NEWS, EDITORIALS, REFERENCE

Subscribe to C64OS.com with your favorite RSS Reader
October 20, 2016#3 Technical Deep Dive

Why PETSCII anyway?

Post Archive Icon

One of my colleagues who knows almost nothing about the C64 once asked me if computers from this vintage still use binary. Heh, it's funny to think about how crazy it would have to be if it was so different that it didn't use binary. Binary one of the most foundational building blocks across all of digital electronics.

But, he didn't know. So I told him it does. But what's almost as crazy as not using binary is that the Commodore 8-bit line, C64 and C128, VIC-20, PET and probably all the other lesser known models, don't use ASCII. This does seem to be a bit crazy at first blush. It is the "American Standard Code of Information Interchange" after all. Apparently not standard enough that computers from the 80s all agreed on it.

Modern Unicode, which can literally support millions of possible characters 1, can be represented with different encodings. One of the most popular is UTF-8. One of the great advantages of UTF-8 is that when it's representing the first 128 characters it can do it using just 8-bits per character, rather than a full 32 or 64 or whatever. The AHA moment comes when you learn that the first 128 characters of unicode overlap with the first 128 characters of ASCII. What that means is that standard low ASCII plaintext is in fact perfectly valid UTF-8 encoded Unicode. Magic.

It's safe to say therefore that having support for ASCII is a tablestakes feature of a modern computer. %99.9999999... of all the websites out there, for example, have a URL that is just plain ASCII. However, there are approximately zero websites whose URL is in PETSCII. If our C64 is to interact with the internet, it needs to speak ASCII. But, there are reasons why the C64 uses PETSCII which I'll get into. So, C64 OS has routines included for easily converting between the two. The routines do this translation one character at a time. So, if you type a URL into a program and then the program has to deliver that payload to somewhere on the internet, calls to the routine can be injected into the process so each character is translated before being sent out.

This might strike you as inefficient. But it is designed to be as primitive as possible. Partially to save space, but partially to be flexibly usable by other more application-specific routines. If you want to write a program where it makes sense to convert a chunk of PETSCII to ASCII upfront, then go ahead and write a tight loop that translates one character at a time, in place even, if that makes sense. Whereas if the C64 OS routines tried to convert large chunks at a time, it might be more efficient in some situations, but it might be completely useless in many more common use cases.

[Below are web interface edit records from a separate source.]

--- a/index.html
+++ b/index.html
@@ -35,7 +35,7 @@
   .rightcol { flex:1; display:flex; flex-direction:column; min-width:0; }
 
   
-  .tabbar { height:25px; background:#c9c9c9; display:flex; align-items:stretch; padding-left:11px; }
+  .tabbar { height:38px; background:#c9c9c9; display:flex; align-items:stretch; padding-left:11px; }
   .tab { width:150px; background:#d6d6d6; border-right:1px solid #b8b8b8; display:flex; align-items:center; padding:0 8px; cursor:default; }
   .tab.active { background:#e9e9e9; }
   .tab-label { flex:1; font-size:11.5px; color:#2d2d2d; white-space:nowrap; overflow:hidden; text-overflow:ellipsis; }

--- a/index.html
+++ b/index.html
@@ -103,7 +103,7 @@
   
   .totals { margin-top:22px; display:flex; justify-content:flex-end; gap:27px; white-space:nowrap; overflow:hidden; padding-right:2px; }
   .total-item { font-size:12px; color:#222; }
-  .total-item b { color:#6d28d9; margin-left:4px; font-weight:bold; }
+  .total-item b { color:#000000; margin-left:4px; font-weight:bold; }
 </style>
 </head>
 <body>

This brings us to the question of why Commodore even bothered to use PETSCII at all. ASCII was first developed in the 1960s. The Commodore PET wasn't released until 1977. 2 And the PET was the first machine to use PETSCII, hense the name, why not just use ASCII? It actually made a lot of sense that Commodore created an ASCII variant because, you guessed it, it was more tightly integrated and aligned with the requirements and abilities of the hardware.

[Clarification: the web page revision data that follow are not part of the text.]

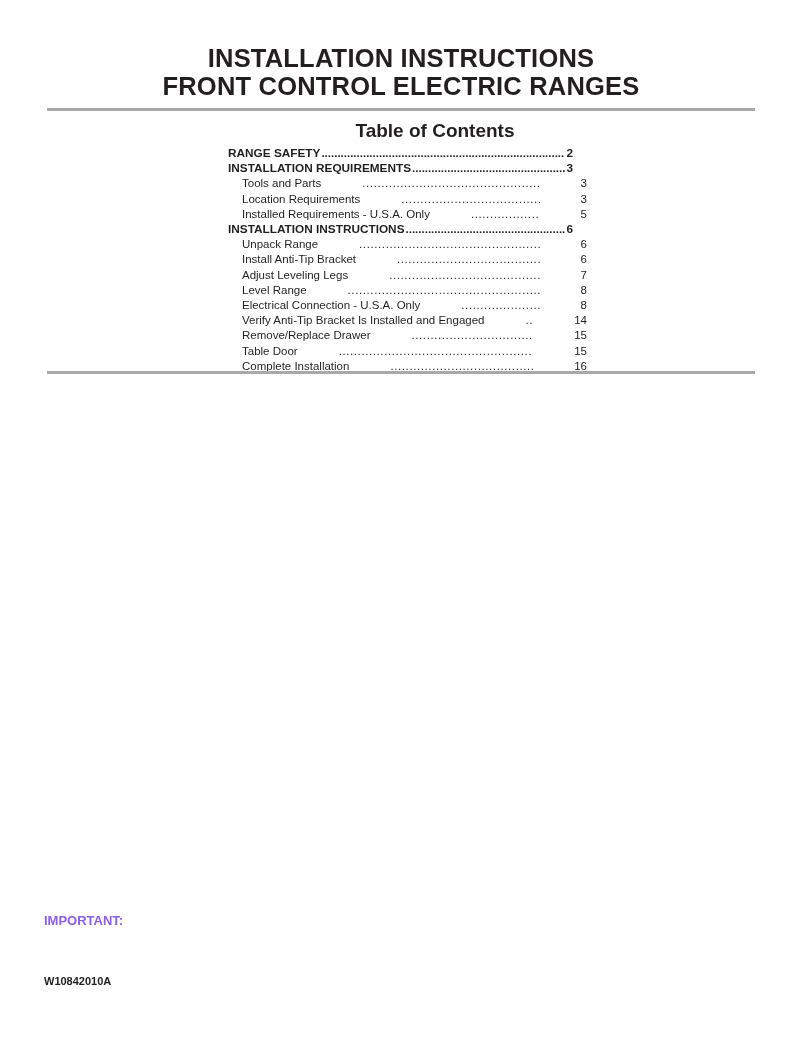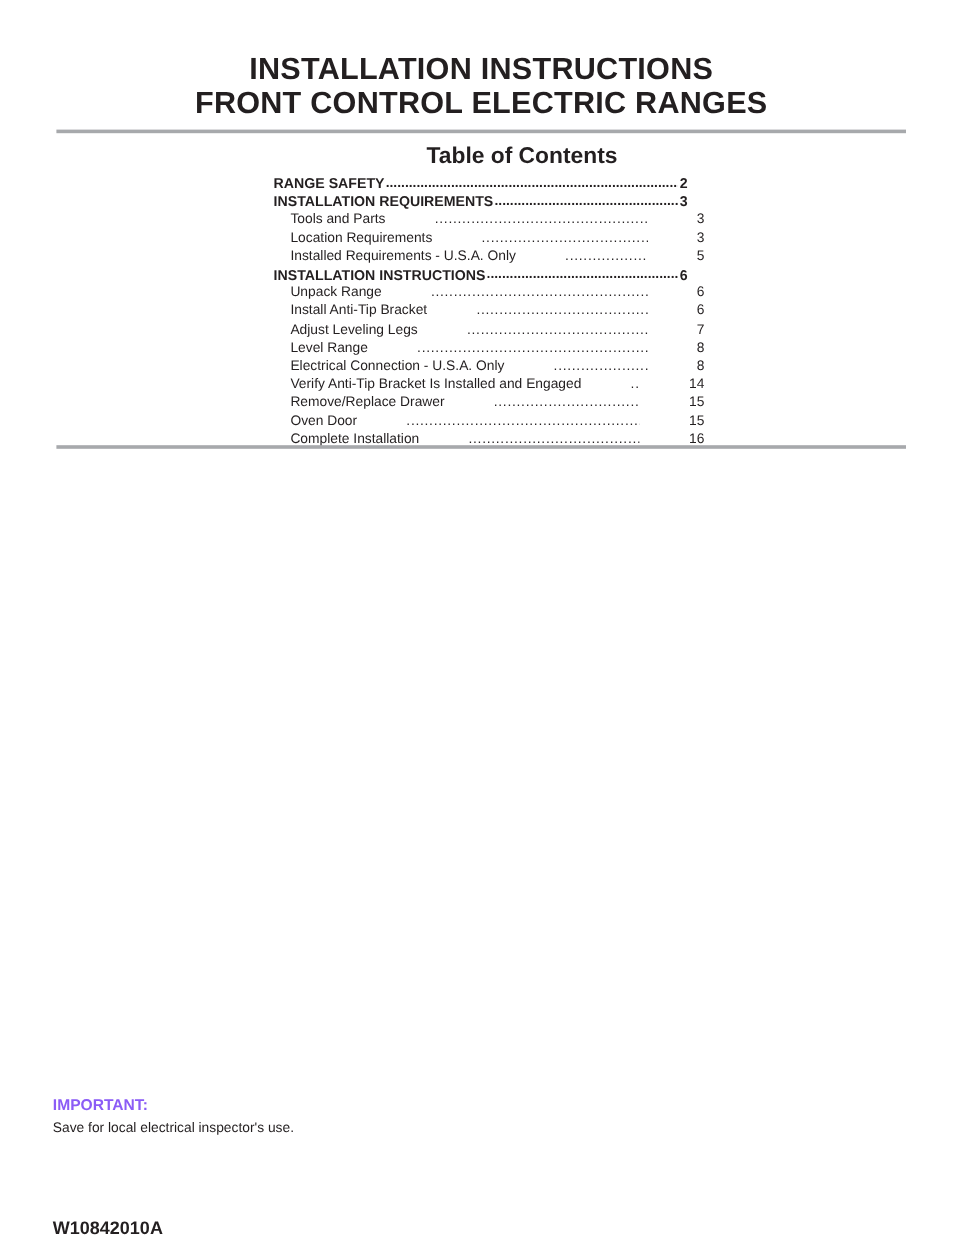--- a/index.html
+++ b/index.html
@@ -232,7 +232,7 @@
     </div>
 
     <div class="toc-row level-2">
-      <span class="toc-label">Oven Door</span>
+      <span class="toc-label">Table Door</span>
       <span class="toc-dots">...............................................................................................................................................</span>
       <span class="toc-page">15</span>
     </div>

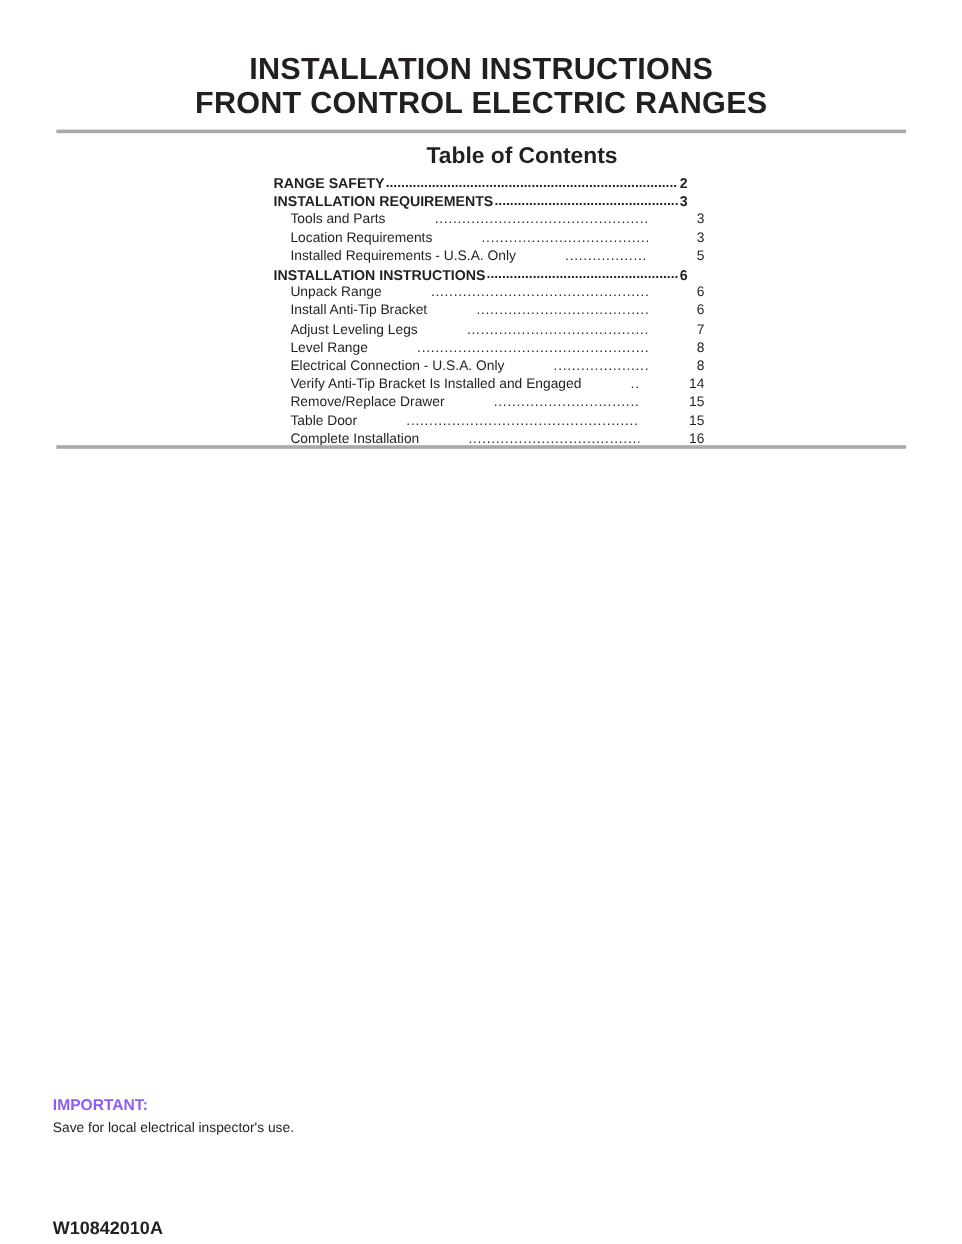--- a/index.html
+++ b/index.html
@@ -249,7 +249,6 @@
 
   <div class="important-block">
     <div class="important-title">IMPORTANT:</div>
-    <div class="important-text">Save for local electrical inspector's use.</div>
   </div>
 
   <div class="doc-code">W10842010A</div>

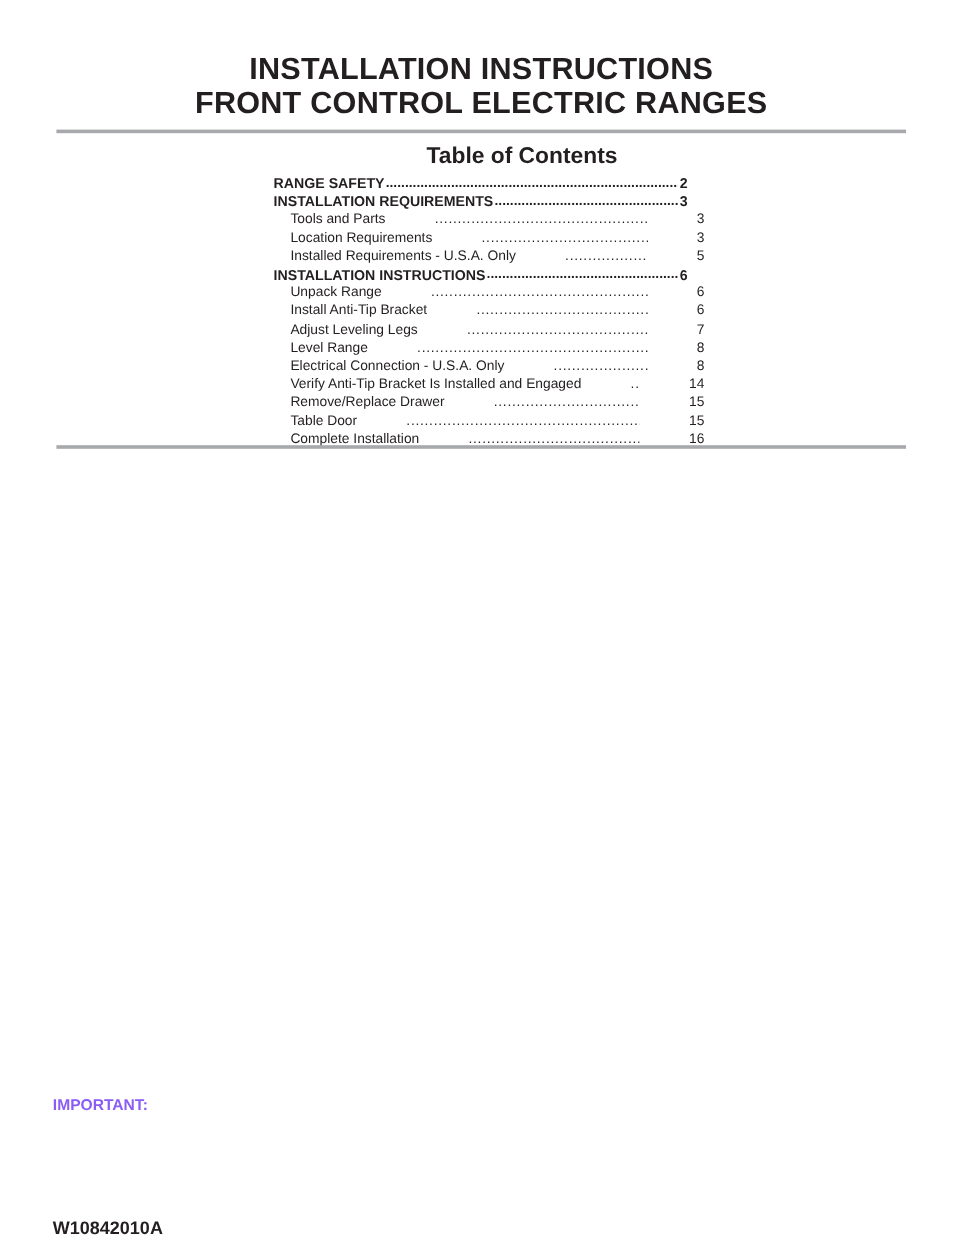--- a/index.html
+++ b/index.html
@@ -132,9 +132,8 @@
     left: 44px;
     top: 975px;
     font-weight: bold;
-    font-size: 15px;
-    color: #231f20;
-    margin-top: 40px;
+    font-size: 11px;
+    color: #231f20;
   }
 </style>
 </head>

Bitmap graphics are slow. And they're also hugely memory hungry. We'll talk a lot more about my thoughts on bitmap graphics and how C64 OS will use them in the future. Suffice to say, the 1977 Commodore PET did not even have a bitmap graphics mode. So, the only way to get graphics on the screen was to have graphic elements built into the text-based character set. And that's exactly what PETSCII has. Lots of graphical characters that were carefully designed so they could be combined to produce very sophisticated on screen displays, while using the smallest amount of memory.

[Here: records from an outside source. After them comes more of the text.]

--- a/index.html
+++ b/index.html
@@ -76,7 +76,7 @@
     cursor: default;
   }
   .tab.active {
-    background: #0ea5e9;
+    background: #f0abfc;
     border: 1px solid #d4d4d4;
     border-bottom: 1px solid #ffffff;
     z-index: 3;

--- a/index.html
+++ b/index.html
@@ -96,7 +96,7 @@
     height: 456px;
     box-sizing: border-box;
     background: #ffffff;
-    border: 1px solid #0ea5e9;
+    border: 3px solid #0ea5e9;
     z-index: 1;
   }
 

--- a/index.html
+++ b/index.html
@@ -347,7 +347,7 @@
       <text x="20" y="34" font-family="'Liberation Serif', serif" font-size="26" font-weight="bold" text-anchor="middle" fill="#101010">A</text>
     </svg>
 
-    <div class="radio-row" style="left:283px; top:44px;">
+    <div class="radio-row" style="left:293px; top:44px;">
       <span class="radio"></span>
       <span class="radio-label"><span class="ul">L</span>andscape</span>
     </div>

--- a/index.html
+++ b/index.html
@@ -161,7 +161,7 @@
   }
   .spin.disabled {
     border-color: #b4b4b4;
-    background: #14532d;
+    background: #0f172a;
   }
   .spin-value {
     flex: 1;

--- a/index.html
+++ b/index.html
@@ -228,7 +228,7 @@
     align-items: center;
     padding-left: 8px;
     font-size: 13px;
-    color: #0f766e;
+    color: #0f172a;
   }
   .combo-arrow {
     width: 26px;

Collage of some of the best PETSCII art

ASCII art is nifty, but PETSCII art whoops its butt. The PET had a monochrome display but things really got capable when the VIC 20 and C64 added color. But this brings us to a whole new point about what PETSCII is and how it interacts with a Commodore.

On a C64, PETSCII got more advanced than it was on the PET. Besides color, it also gained a second character set, which is implemented by the more advanced Character ROM in the C64. The first set contains only uppercase letters, plus a bunch of standard symbols, a ton of graphic characters and a handful of screen control characters. The second character set has the uppercase characters swapped for lowercase characters, the same set of numbers and symbols, the same set of screen control characters and a smaller set of graphic elements to make room for the uppercase characters moved into a range that was previously used for graphics. The Commodore has the ability to switch between these two character sets on the fly with the SHIFT-C= key combo. But, true to form, there is a PETSCII screen control character that when "printed"—aka put through the KERNAL's CHROUT routine—can programmatically switch the active character set.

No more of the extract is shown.